*** Excerpted records ***

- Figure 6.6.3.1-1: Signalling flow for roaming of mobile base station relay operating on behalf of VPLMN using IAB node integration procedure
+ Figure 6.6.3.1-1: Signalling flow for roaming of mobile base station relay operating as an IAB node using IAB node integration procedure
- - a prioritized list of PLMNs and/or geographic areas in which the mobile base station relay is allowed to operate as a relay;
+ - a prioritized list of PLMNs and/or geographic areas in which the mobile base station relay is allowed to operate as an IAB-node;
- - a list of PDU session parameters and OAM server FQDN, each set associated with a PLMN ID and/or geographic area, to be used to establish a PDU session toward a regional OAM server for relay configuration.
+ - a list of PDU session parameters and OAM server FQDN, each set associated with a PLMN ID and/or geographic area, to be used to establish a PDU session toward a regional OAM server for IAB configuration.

*** End of Excerpted records ***

*Assignment:*
From the first line to the last, retype the records exactly as they stand above.

*Written answer:*
- Figure 6.6.3.1-1: Signalling flow for roaming of mobile base station relay operating on behalf of VPLMN using IAB node integration procedure
+ Figure 6.6.3.1-1: Signalling flow for roaming of mobile base station relay operating as an IAB node using IAB node integration procedure
- - a prioritized list of PLMNs and/or geographic areas in which the mobile base station relay is allowed to operate as a relay;
+ - a prioritized list of PLMNs and/or geographic areas in which the mobile base station relay is allowed to operate as an IAB-node;
- - a list of PDU session parameters and OAM server FQDN, each set associated with a PLMN ID and/or geographic area, to be used to establish a PDU session toward a regional OAM server for relay configuration.
+ - a list of PDU session parameters and OAM server FQDN, each set associated with a PLMN ID and/or geographic area, to be used to establish a PDU session toward a regional OAM server for IAB configuration.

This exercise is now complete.